S. cerevisiae wird verwendet, um große Mengen an Proteinen zu exprimieren und zu reinigen, beispielsweise das Cystische Fibrose-Transmembran-Leitfähigkeitsregulationsprotein. In diesem Video werden Hefezellen, die das CFTR-Plasmid tragen, in großen Kulturen gezüchtet. Anschließend erfolgt eine Zentrifugation der Zellen, um die Mikrosomen abzutrennen. Mikrosomen sind artefaktische Gefäße, die aus dem endoplasmatischen Retikulum gebildet werden, wenn Zellen zerstört werden. Die Isolierung und Reinigung von CFTR aus Mikrosomen wird es Wissenschaftlern ermöglichen, die Struktur des Proteins mit Methoden wie der Röntgenkristallographie zu untersuchen.

Hefe kann auch als Modellsystem für genetische Studien menschlicher DNA-Reparaturproteine ​​verwendet werden. Diese Proteine ​​erkennen und fixieren beschädigte DNA, um die Vermehrung von Zellen, die ein defektes Genom tragen, wie etwa Krebszellen, zu verhindern. Hier sehen Sie Autoren, die Hefezellen mit dem transformierten DNA-Reparaturprotein WRN auf Selektivmedienplatten ausplattieren. Die Zellmorphologie von Mutanten für WRN kann unter Verwendung von Fluoreszenzmikroskopie sichtbar gemacht werden, und der Nachweis dieses Proteins im Zelllysat wird durchgeführt, indem ein Proteingel für die Western-Blot-Analyse laufen gelassen wird.

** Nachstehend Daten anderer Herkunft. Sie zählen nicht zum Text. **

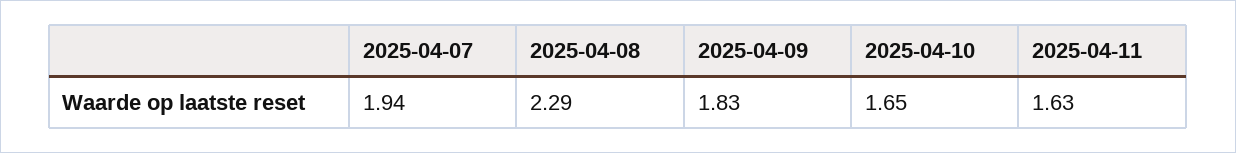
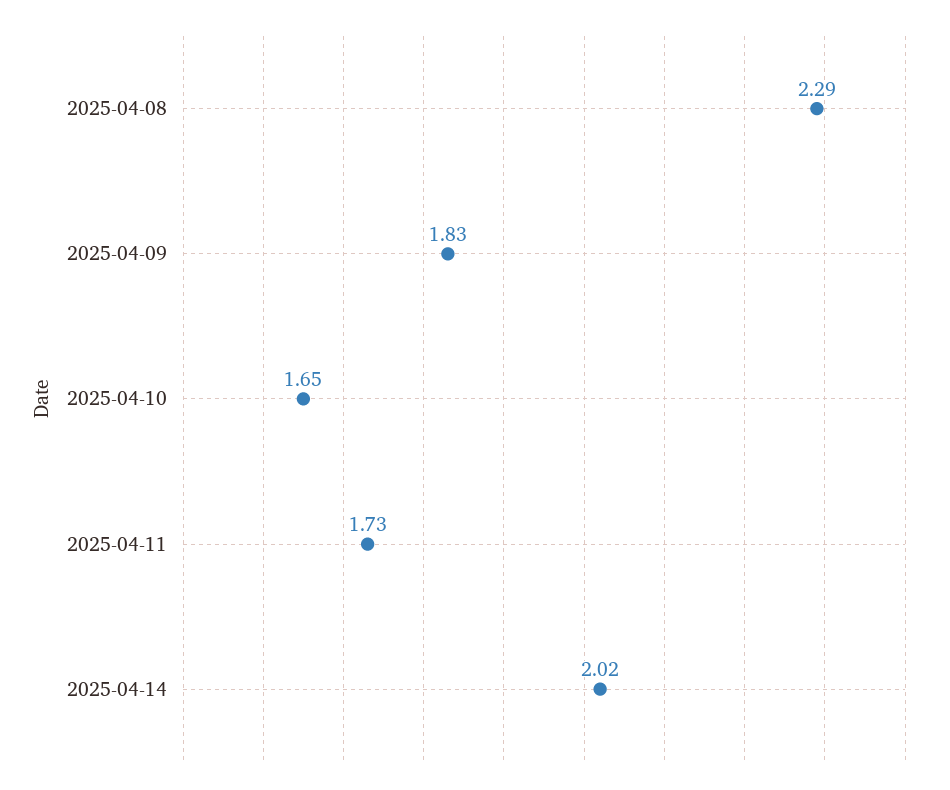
2025-04-07: 1.94 -> none
2025-04-11: 1.63 -> 1.73
2025-04-14: none -> 2.02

Sie haben sich gerade JoVEs Einführung in S. cereviae angesehen. In diesem Video haben wir Folgendes besprochen: die Geschichte, Zell- und Molekularbiologie und biomedizinische Anwendungen von S. cerevisiae. Wir hoffen, dass Ihnen unser Video gefallen hat und empfehlen Ihnen, es mit einem Freund zu teilen.


Schau das Video: Saccharomyces Cerevisiae (Kann 2022).